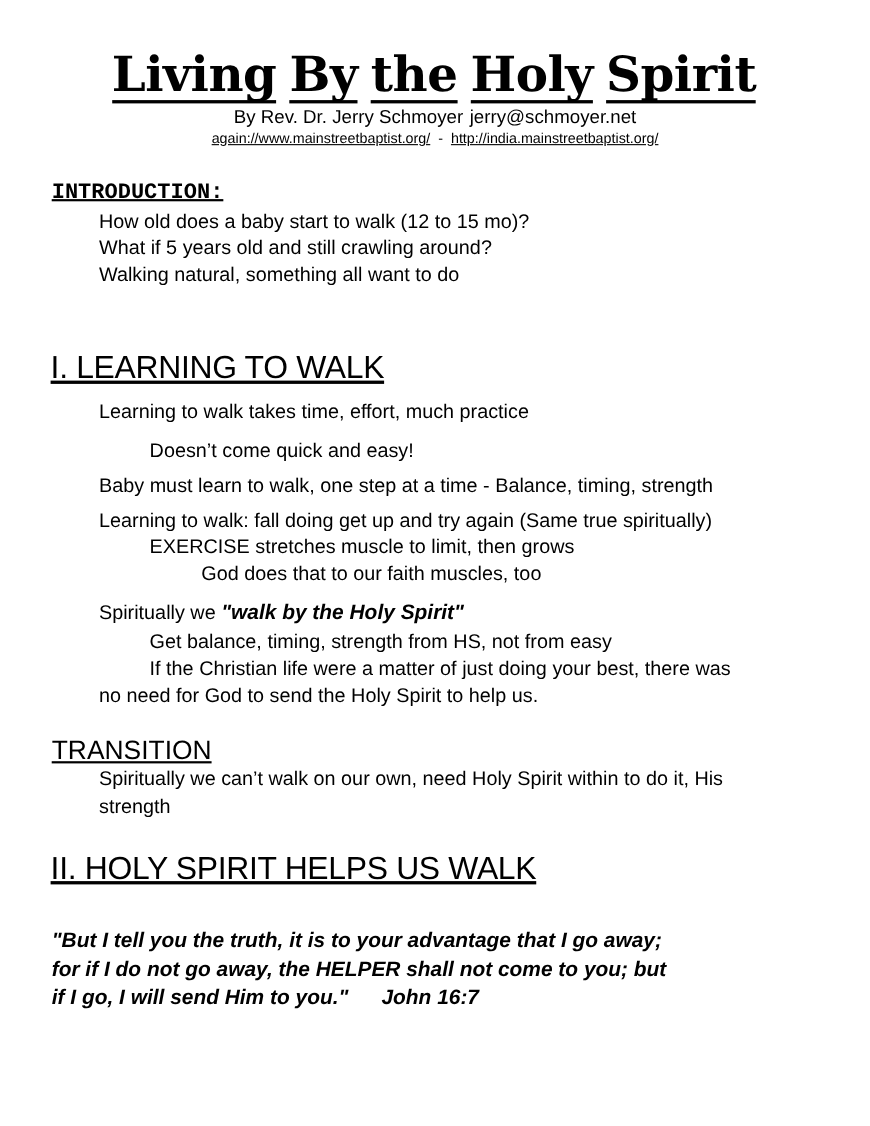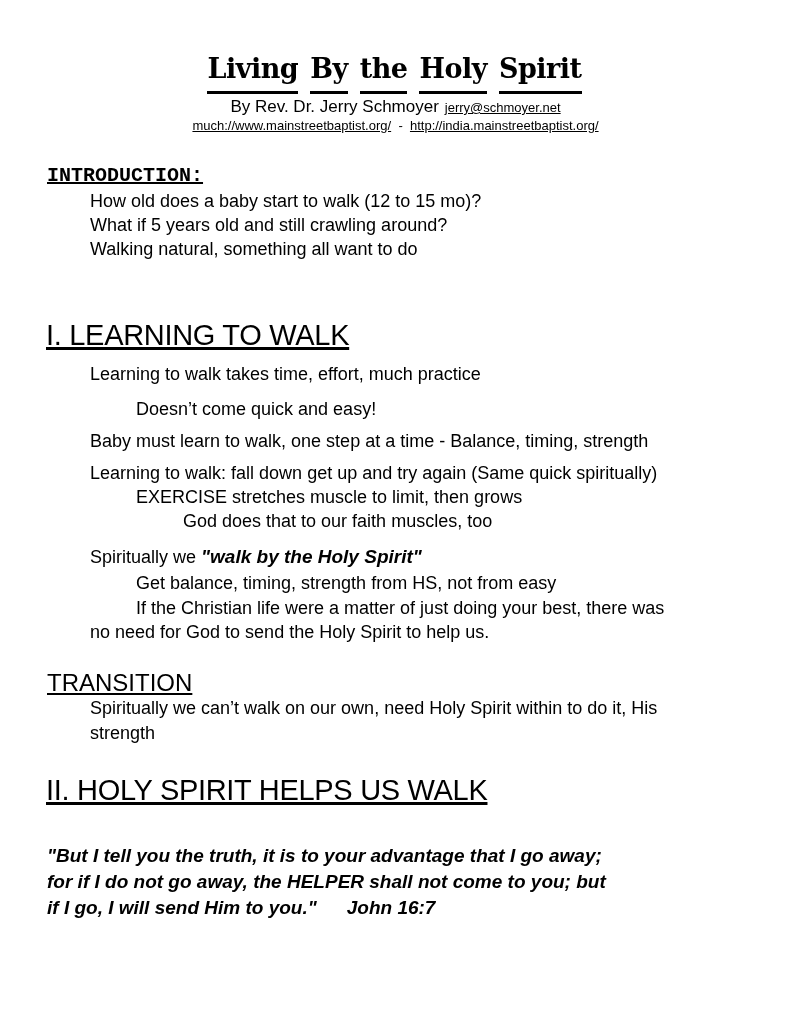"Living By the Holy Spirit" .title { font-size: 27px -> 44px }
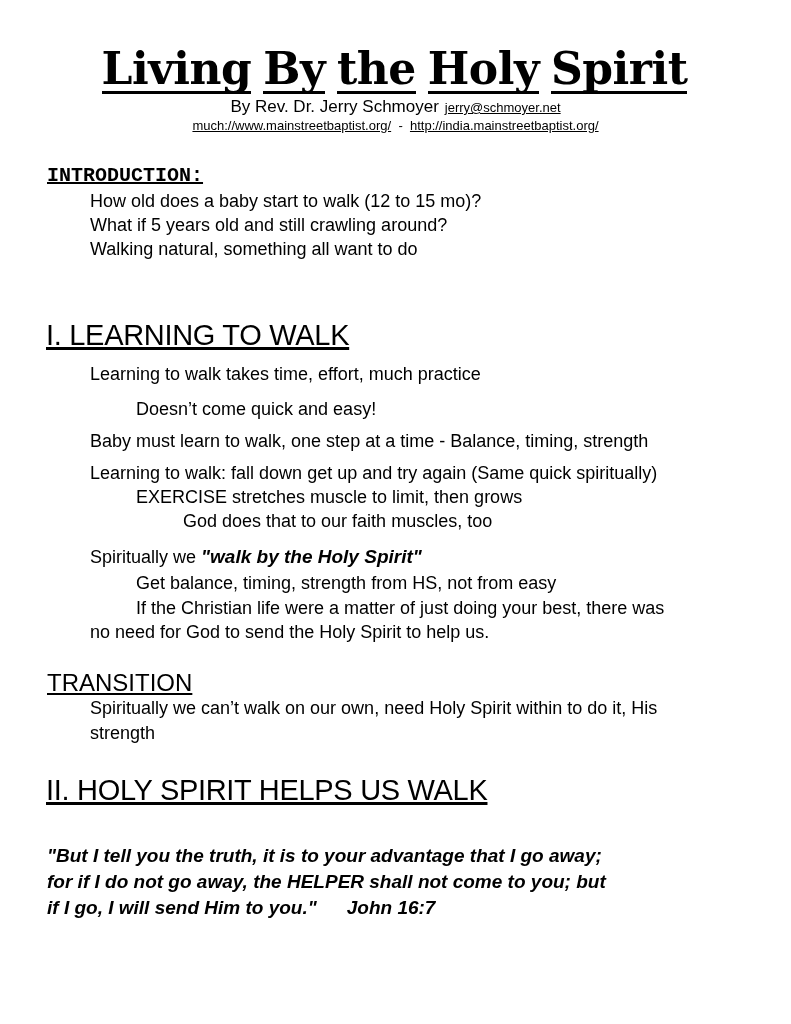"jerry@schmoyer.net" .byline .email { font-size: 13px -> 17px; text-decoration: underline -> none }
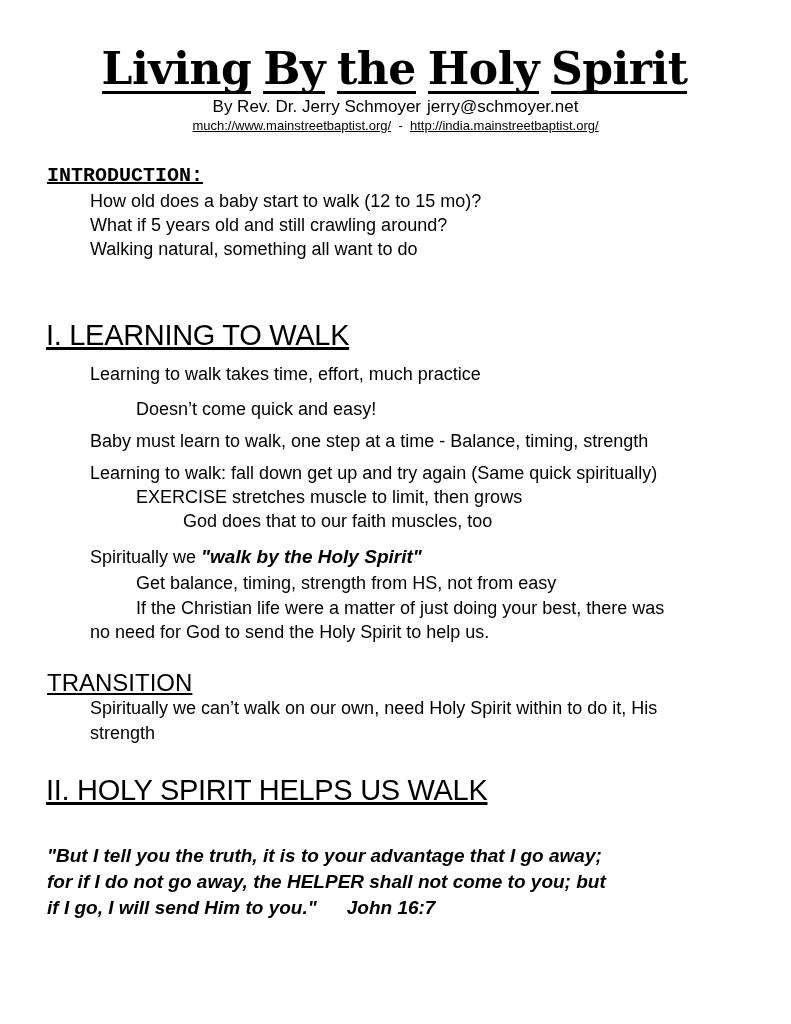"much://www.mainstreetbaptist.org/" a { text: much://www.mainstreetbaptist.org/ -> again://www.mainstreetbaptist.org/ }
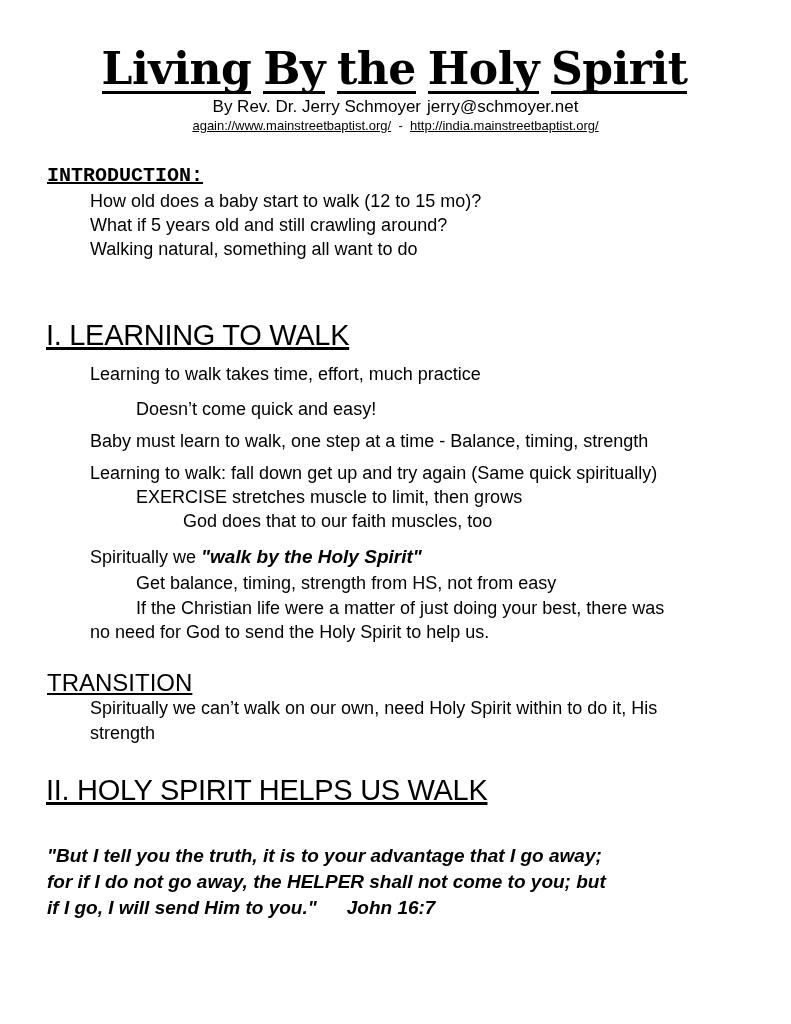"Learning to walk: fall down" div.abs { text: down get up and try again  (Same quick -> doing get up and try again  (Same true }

________

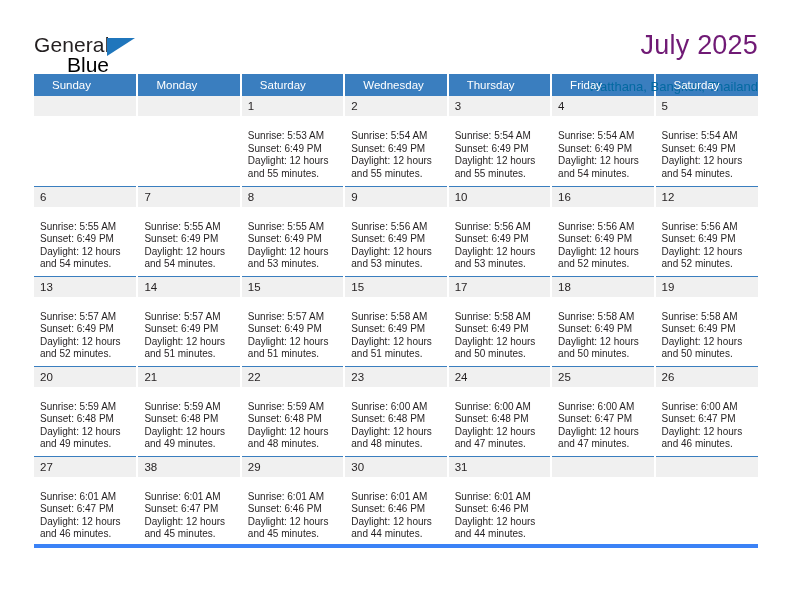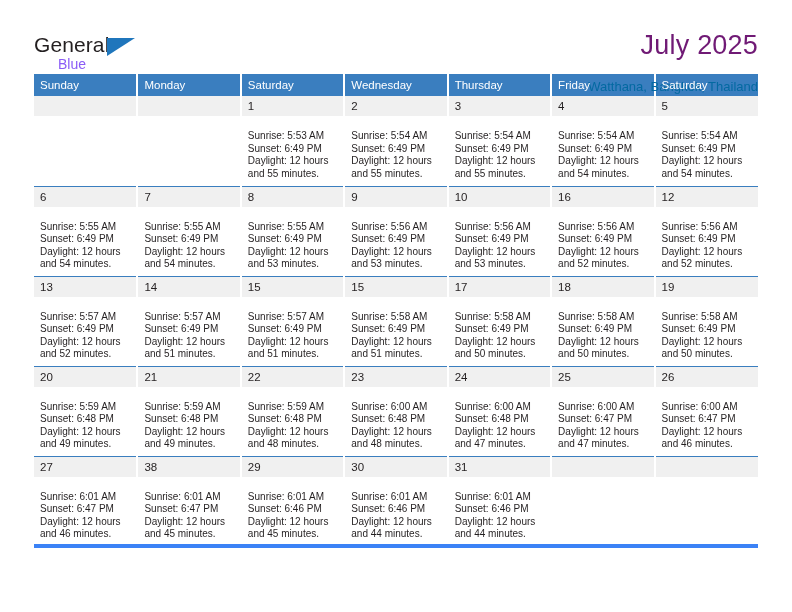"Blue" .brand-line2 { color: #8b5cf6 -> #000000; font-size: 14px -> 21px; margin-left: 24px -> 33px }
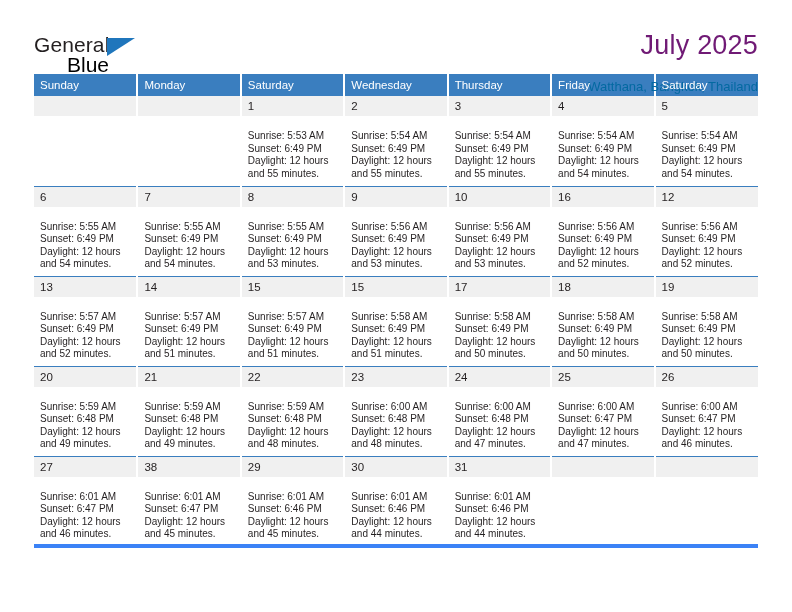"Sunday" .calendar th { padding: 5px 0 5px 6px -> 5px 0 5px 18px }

________

**GOAL OF THE EXERCISE:** Among the lines above, the one with "font-size: 13px ->" opens the part to repeat and the one with "to walk: fall" closes it; repeat only that part exactly, with no pictures.

**RESULT FOR THIS EXERCISE:**
"jerry@schmoyer.net" .byline .email { font-size: 13px -> 17px; text-decoration: underline -> none }
"much://www.mainstreetbaptist.org/" a { text: much://www.mainstreetbaptist.org/ -> again://www.mainstreetbaptist.org/ }
"Learning to walk: fall down" div.abs { text: down get up and try again  (Same quick -> doing get up and try again  (Same true }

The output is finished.